Endothiodon (/ɛndoʊθiːoʊdɔːn/ "inner tooth" from Greek endothi (ἔνδοθῐ), "within", and odon (ὀδών), "tooth", most likely named for the characteristic of the teeth being placed internally to the maxilla[1]) is an extinct genus of large dicynodont from the Late Permian. Like other dicynodonts, Endothiodon was an herbivore, but it lacked the two tusks that characterized most other dicynodonts. The anterior portion of the upper and lower jaw are curved upward, creating a distinct beak that is thought to have allowed them to be specialized grazers.[2]

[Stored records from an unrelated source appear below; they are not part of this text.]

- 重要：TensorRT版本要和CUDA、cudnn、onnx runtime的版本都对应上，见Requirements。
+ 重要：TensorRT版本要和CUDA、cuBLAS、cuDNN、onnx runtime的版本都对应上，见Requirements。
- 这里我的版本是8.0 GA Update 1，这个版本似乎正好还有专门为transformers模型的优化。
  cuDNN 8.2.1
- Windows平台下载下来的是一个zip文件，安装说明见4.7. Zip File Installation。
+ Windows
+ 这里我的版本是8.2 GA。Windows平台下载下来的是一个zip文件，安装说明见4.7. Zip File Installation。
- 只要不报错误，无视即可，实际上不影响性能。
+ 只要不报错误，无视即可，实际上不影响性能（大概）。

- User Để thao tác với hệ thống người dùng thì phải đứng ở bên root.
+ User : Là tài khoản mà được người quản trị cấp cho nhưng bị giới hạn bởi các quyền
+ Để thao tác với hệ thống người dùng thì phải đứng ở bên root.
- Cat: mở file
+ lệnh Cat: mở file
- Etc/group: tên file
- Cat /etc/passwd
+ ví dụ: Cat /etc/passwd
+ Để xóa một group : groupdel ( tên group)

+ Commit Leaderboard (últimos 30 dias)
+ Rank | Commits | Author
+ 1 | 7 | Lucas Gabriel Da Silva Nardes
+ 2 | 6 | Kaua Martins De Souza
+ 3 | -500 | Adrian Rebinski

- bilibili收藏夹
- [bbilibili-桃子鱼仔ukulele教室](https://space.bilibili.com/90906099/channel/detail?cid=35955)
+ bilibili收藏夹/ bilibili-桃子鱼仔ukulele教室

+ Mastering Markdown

Endothiodon was widespread and is found across the southern region of what was then a single large continent known as Pangea. It was originally only found in southern Africa but has now also been found in India and Brazil , which were both close to Africa at the time. The finding in Brazil marks the first dicynodont to be reported for the Permian of South America.[1] This finding also shows that part of the Rio do Rasto Formation in Brazil can now be correlated with deposits in India, Malawi, Mozambique, South Africa , Tanzania, Zambia, and Zimbabwe.[1]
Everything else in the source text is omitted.